Referring to FIGS. 1 to 4 , an embodiment of the present invention provides a double-grating co-CCD spectrometer 100 . The dual grating common CCD spectrometer 100 provided by the embodiment of the present invention includes a double slit 1, a sapphire diaphragm 2, a collimating mirror 3, a first grating 4a and a second grating 4b, a plane folding mirror 5, and a toroidal focusing mirror 6 and CCD detector 7 .

As shown in FIG. 3 , in the width direction of the slit, a double slit 1 including a first slit and a second slit is placed. Optical fibers of different spectral bands are respectively placed on the two slits, for example, the oxygen A band with a spectral band of 758-778nm and the water vapor absorption band with a spectral band of 758-880nm.

As shown in Figure 2, the optical fibers of the dual bands are also staggered in the length direction of the slit to ensure that the fine spectra of the dual bands can be distinguished on the CCD image plane. A sapphire diaphragm 2 is placed at a small distance from the slits to limit the beam apertures emitted by the two slits. That is, the sapphire aperture 2 is placed close to the double slit 1 .

As shown in Figure 3, the sapphire diaphragm 2 only retains the upper half of the light beam emitted by the first slit and the lower half of the light beam emitted by the second slit, so as to ensure that the light beam of a specific spectrum will not irradiate another spectrum On the grating 4 of the segment, resulting in spectral aliasing on the image plane.

As shown in FIG. 1 , the double-grating co-CCD spectrometer described in this embodiment adopts a total reflection structure. The double slit 1 is placed on the focal plane of the collimating mirror 3, so that the collimating mirror 3 can collimate the light beam emitted by the optical fiber on the slit into parallel light. The parallel light is irradiated onto the grating 4, and the grating 4 is composed of a double first grating 4a and a second grating 4b, both of which have an inclined angle, for example, the angle is 15°. Diffraction of the light beam by the grating 4 follows the grating 4 equation: where d is the grating 4 constant, is the beam incident angle, θ is the grating 4 diffraction angle, and m is the order of diffraction. Due to different spectral bands and different resolution requirements, the grating constants d ₁ and d ₂ of the first grating 4 a and the second grating 4 b are different, for example, d ₁ =1.1 μm, d ₂ =3 μm. In order to meet the requirements of the common optical path and common image plane of the optical system, the light beams diffracted by the double grating must have the same outgoing direction, that is, the sum of the incident angle and the diffraction angle of the central wavelength of the dual spectrum bands is equal. which is: in, θ ₁ is the incident angle and diffraction angle of the central wavelength of the first spectral segment, respectively, θ2 are the incident angle and diffraction angle of the central wavelength of the _second spectral band, respectively.

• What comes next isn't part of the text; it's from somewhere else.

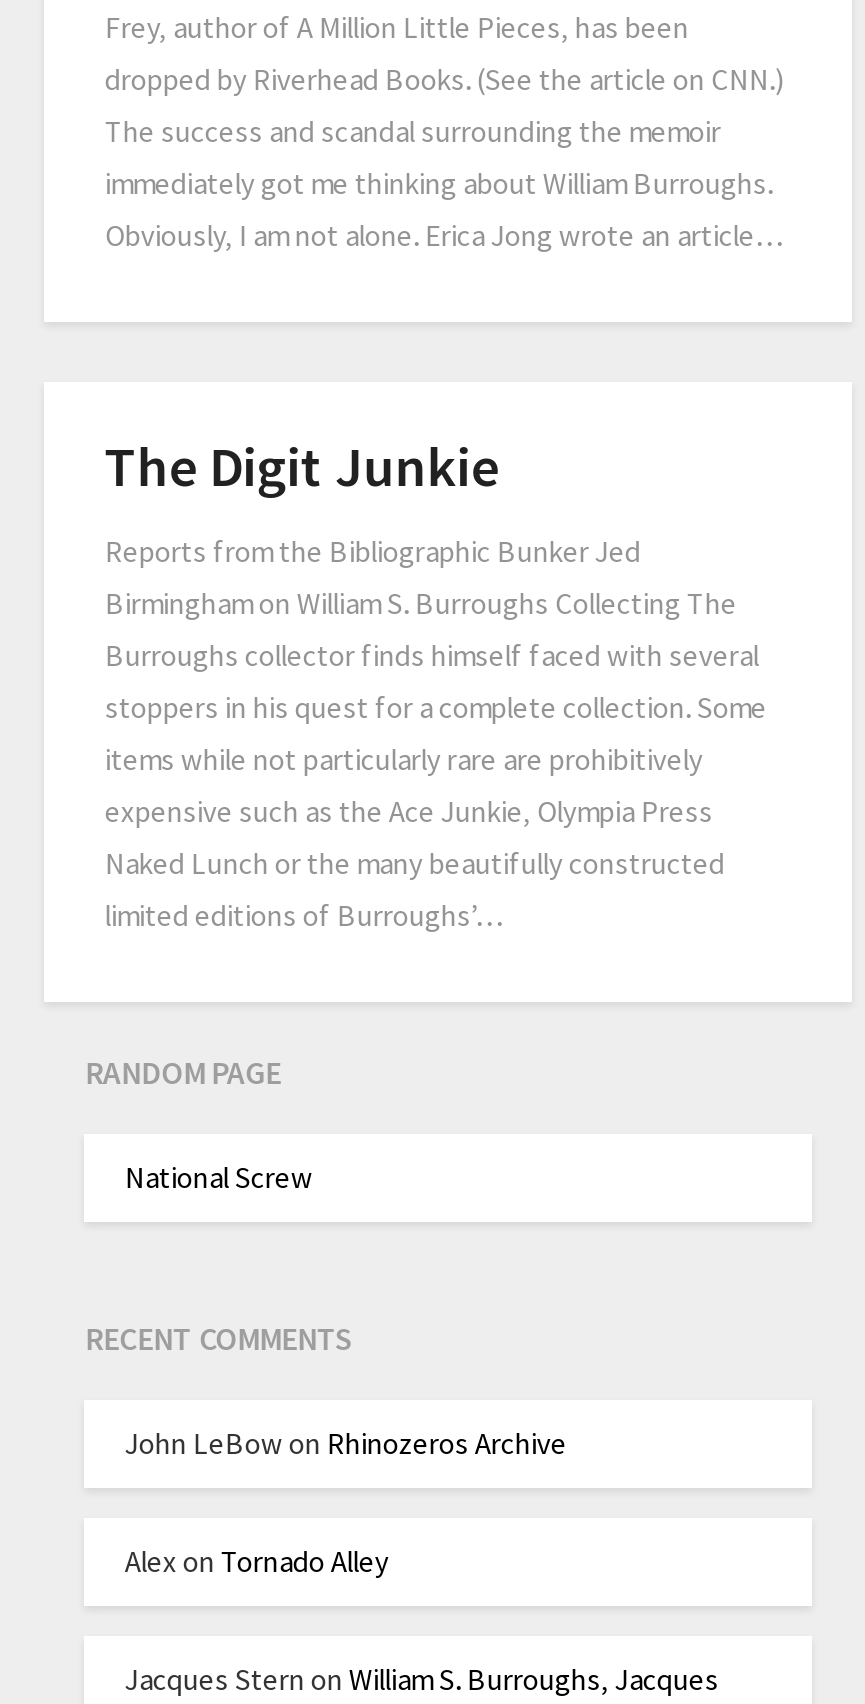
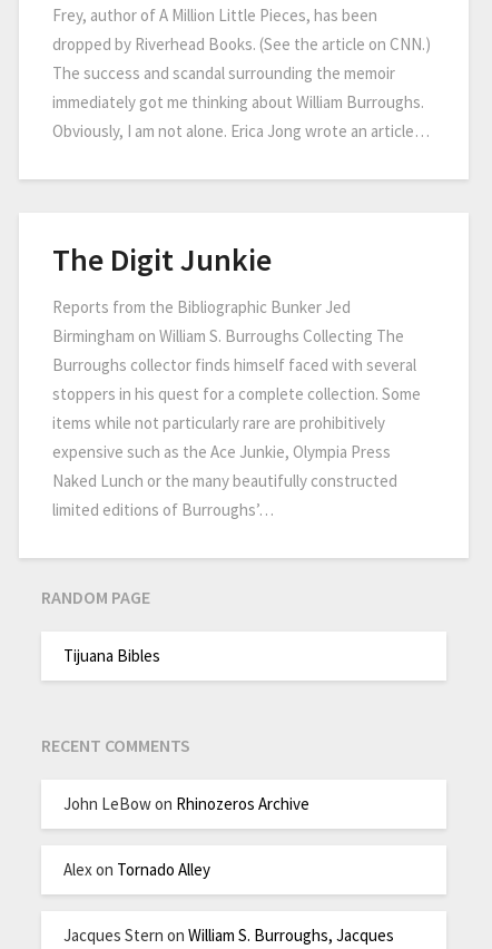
[125,1157,313,1195] National Screw -> [64,644,161,666] Tijuana Bibles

The light beams diffracted by the grating 4 have the same outgoing direction. In order to compress the optical path of the optical system and reduce the volume of the spectrometer, the light beam dispersed by the grating 4 is reflected by the flat folding mirror 5 . The central axis of the reflecting mirror deviates from the propagation direction of the diffracted beam by a certain angle, such as 22°, so as to change the propagation direction of the optical path and facilitate the placement of the follow-up focusing mirror 6 .

The spectrometer has high image quality requirements in the direction of dispersion. The toroidal focusing mirror 6 has different optical powers in two vertical directions. After the light beam is reflected by the plane mirror 5, it is focused by the toroidal mirror 6. The curvature radius and rotation radius of the toroidal mirror 6 on the Y-Z plane are similar in value, for example, the curvature radius is 1016.55 mm, and the rotation radius is 1035.08 mm.

Finally, the beam focused by the toroidal focusing mirror 6 is imaged on the CCD detector 7 . At this time, two layers of fine spectra appear on the CCD. Since the slits for placing fibers of different spectral bands are staggered in the length direction, the fine spectrum after color separation is also divided into upper and lower layers on the image plane.

As shown in Figure 4, the fine spectrum corresponding to band 1 shown in Figure 2 is located in the lower layer of the image plane, and the fine spectrum of band 2 is located in the upper layer of the image plane. When the incident light is converted into a continuous spectrum with a certain width, the upper and lower layers of the image surface also become a hyperfine spectrum with dispersion.

This implementation mode can perform ultra-fine spectral resolution imaging of a common image plane on dual spectral bands at the same time, for example, the resolutions of the two bands of 758nm-778nm and 758nm-880nm are respectively 0.04nm and 0.20nm. This spectral imaging method of dual spectrum, different resolutions, common optical path, and common image plane greatly reduces the volume and quality of the spectrometer, reduces the number of optical components, and realizes the functions traditionally achieved by two spectrometers. Therefore, the cost of spectral observation is reduced, which is conducive to promoting the development of the field of spectral analysis.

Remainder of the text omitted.